++++ DATA EXTRACTS

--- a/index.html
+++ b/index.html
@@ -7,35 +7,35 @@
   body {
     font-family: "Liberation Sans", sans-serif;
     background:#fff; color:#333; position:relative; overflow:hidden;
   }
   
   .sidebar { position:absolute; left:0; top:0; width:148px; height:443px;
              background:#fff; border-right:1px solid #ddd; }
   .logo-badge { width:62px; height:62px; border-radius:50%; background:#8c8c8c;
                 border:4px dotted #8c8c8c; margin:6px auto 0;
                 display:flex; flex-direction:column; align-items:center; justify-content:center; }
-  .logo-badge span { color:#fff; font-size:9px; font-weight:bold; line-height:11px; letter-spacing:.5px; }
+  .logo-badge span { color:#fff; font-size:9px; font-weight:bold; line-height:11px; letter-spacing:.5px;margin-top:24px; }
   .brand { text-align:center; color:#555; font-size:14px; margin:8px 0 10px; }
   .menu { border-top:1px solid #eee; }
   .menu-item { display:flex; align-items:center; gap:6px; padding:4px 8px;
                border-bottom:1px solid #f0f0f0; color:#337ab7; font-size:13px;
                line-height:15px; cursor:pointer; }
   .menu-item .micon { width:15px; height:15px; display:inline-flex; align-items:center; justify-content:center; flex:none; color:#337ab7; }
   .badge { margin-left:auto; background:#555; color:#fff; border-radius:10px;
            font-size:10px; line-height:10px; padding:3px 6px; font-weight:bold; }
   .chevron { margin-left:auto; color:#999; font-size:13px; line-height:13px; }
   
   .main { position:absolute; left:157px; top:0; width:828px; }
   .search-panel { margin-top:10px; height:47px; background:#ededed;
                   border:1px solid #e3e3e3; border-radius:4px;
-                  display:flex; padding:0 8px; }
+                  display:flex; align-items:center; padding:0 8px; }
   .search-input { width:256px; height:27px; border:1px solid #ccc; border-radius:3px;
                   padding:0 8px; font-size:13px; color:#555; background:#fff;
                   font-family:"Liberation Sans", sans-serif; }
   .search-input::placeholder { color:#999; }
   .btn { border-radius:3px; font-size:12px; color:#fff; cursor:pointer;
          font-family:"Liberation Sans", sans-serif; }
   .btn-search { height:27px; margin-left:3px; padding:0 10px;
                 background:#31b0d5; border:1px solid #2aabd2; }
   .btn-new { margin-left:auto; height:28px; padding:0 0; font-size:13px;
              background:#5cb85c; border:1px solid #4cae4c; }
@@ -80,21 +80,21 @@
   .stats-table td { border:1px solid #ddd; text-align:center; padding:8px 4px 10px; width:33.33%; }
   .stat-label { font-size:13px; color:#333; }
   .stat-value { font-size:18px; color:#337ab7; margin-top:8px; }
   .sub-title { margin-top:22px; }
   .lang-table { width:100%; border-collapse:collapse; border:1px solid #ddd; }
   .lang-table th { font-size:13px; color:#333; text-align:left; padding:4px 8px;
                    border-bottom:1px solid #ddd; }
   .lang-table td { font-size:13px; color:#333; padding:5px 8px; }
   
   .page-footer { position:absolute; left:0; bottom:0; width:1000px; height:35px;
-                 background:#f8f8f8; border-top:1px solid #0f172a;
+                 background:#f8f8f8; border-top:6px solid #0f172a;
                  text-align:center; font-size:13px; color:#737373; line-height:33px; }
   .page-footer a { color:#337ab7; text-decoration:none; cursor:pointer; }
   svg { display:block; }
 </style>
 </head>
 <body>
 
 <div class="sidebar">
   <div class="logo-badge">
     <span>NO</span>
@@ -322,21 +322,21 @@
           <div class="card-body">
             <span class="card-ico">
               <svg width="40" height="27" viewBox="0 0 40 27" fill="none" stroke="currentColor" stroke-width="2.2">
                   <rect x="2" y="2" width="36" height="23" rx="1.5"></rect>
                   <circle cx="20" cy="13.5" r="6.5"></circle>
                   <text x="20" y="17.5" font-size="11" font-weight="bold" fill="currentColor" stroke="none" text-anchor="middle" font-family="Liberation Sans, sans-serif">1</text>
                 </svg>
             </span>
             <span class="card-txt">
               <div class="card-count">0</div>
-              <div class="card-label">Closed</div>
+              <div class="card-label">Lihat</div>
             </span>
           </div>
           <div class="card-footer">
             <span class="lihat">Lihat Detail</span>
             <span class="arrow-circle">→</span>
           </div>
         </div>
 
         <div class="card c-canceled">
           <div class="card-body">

++++++++

Restate all of the material, keeping every word intact.

--- a/index.html
+++ b/index.html
@@ -7,35 +7,35 @@
   body {
     font-family: "Liberation Sans", sans-serif;
     background:#fff; color:#333; position:relative; overflow:hidden;
   }
   
   .sidebar { position:absolute; left:0; top:0; width:148px; height:443px;
              background:#fff; border-right:1px solid #ddd; }
   .logo-badge { width:62px; height:62px; border-radius:50%; background:#8c8c8c;
                 border:4px dotted #8c8c8c; margin:6px auto 0;
                 display:flex; flex-direction:column; align-items:center; justify-content:center; }
-  .logo-badge span { color:#fff; font-size:9px; font-weight:bold; line-height:11px; letter-spacing:.5px; }
+  .logo-badge span { color:#fff; font-size:9px; font-weight:bold; line-height:11px; letter-spacing:.5px;margin-top:24px; }
   .brand { text-align:center; color:#555; font-size:14px; margin:8px 0 10px; }
   .menu { border-top:1px solid #eee; }
   .menu-item { display:flex; align-items:center; gap:6px; padding:4px 8px;
                border-bottom:1px solid #f0f0f0; color:#337ab7; font-size:13px;
                line-height:15px; cursor:pointer; }
   .menu-item .micon { width:15px; height:15px; display:inline-flex; align-items:center; justify-content:center; flex:none; color:#337ab7; }
   .badge { margin-left:auto; background:#555; color:#fff; border-radius:10px;
            font-size:10px; line-height:10px; padding:3px 6px; font-weight:bold; }
   .chevron { margin-left:auto; color:#999; font-size:13px; line-height:13px; }
   
   .main { position:absolute; left:157px; top:0; width:828px; }
   .search-panel { margin-top:10px; height:47px; background:#ededed;
                   border:1px solid #e3e3e3; border-radius:4px;
-                  display:flex; padding:0 8px; }
+                  display:flex; align-items:center; padding:0 8px; }
   .search-input { width:256px; height:27px; border:1px solid #ccc; border-radius:3px;
                   padding:0 8px; font-size:13px; color:#555; background:#fff;
                   font-family:"Liberation Sans", sans-serif; }
   .search-input::placeholder { color:#999; }
   .btn { border-radius:3px; font-size:12px; color:#fff; cursor:pointer;
          font-family:"Liberation Sans", sans-serif; }
   .btn-search { height:27px; margin-left:3px; padding:0 10px;
                 background:#31b0d5; border:1px solid #2aabd2; }
   .btn-new { margin-left:auto; height:28px; padding:0 0; font-size:13px;
              background:#5cb85c; border:1px solid #4cae4c; }
@@ -80,21 +80,21 @@
   .stats-table td { border:1px solid #ddd; text-align:center; padding:8px 4px 10px; width:33.33%; }
   .stat-label { font-size:13px; color:#333; }
   .stat-value { font-size:18px; color:#337ab7; margin-top:8px; }
   .sub-title { margin-top:22px; }
   .lang-table { width:100%; border-collapse:collapse; border:1px solid #ddd; }
   .lang-table th { font-size:13px; color:#333; text-align:left; padding:4px 8px;
                    border-bottom:1px solid #ddd; }
   .lang-table td { font-size:13px; color:#333; padding:5px 8px; }
   
   .page-footer { position:absolute; left:0; bottom:0; width:1000px; height:35px;
-                 background:#f8f8f8; border-top:1px solid #0f172a;
+                 background:#f8f8f8; border-top:6px solid #0f172a;
                  text-align:center; font-size:13px; color:#737373; line-height:33px; }
   .page-footer a { color:#337ab7; text-decoration:none; cursor:pointer; }
   svg { display:block; }
 </style>
 </head>
 <body>
 
 <div class="sidebar">
   <div class="logo-badge">
     <span>NO</span>
@@ -322,21 +322,21 @@
           <div class="card-body">
             <span class="card-ico">
               <svg width="40" height="27" viewBox="0 0 40 27" fill="none" stroke="currentColor" stroke-width="2.2">
                   <rect x="2" y="2" width="36" height="23" rx="1.5"></rect>
                   <circle cx="20" cy="13.5" r="6.5"></circle>
                   <text x="20" y="17.5" font-size="11" font-weight="bold" fill="currentColor" stroke="none" text-anchor="middle" font-family="Liberation Sans, sans-serif">1</text>
                 </svg>
             </span>
             <span class="card-txt">
               <div class="card-count">0</div>
-              <div class="card-label">Closed</div>
+              <div class="card-label">Lihat</div>
             </span>
           </div>
           <div class="card-footer">
             <span class="lihat">Lihat Detail</span>
             <span class="arrow-circle">→</span>
           </div>
         </div>
 
         <div class="card c-canceled">
           <div class="card-body">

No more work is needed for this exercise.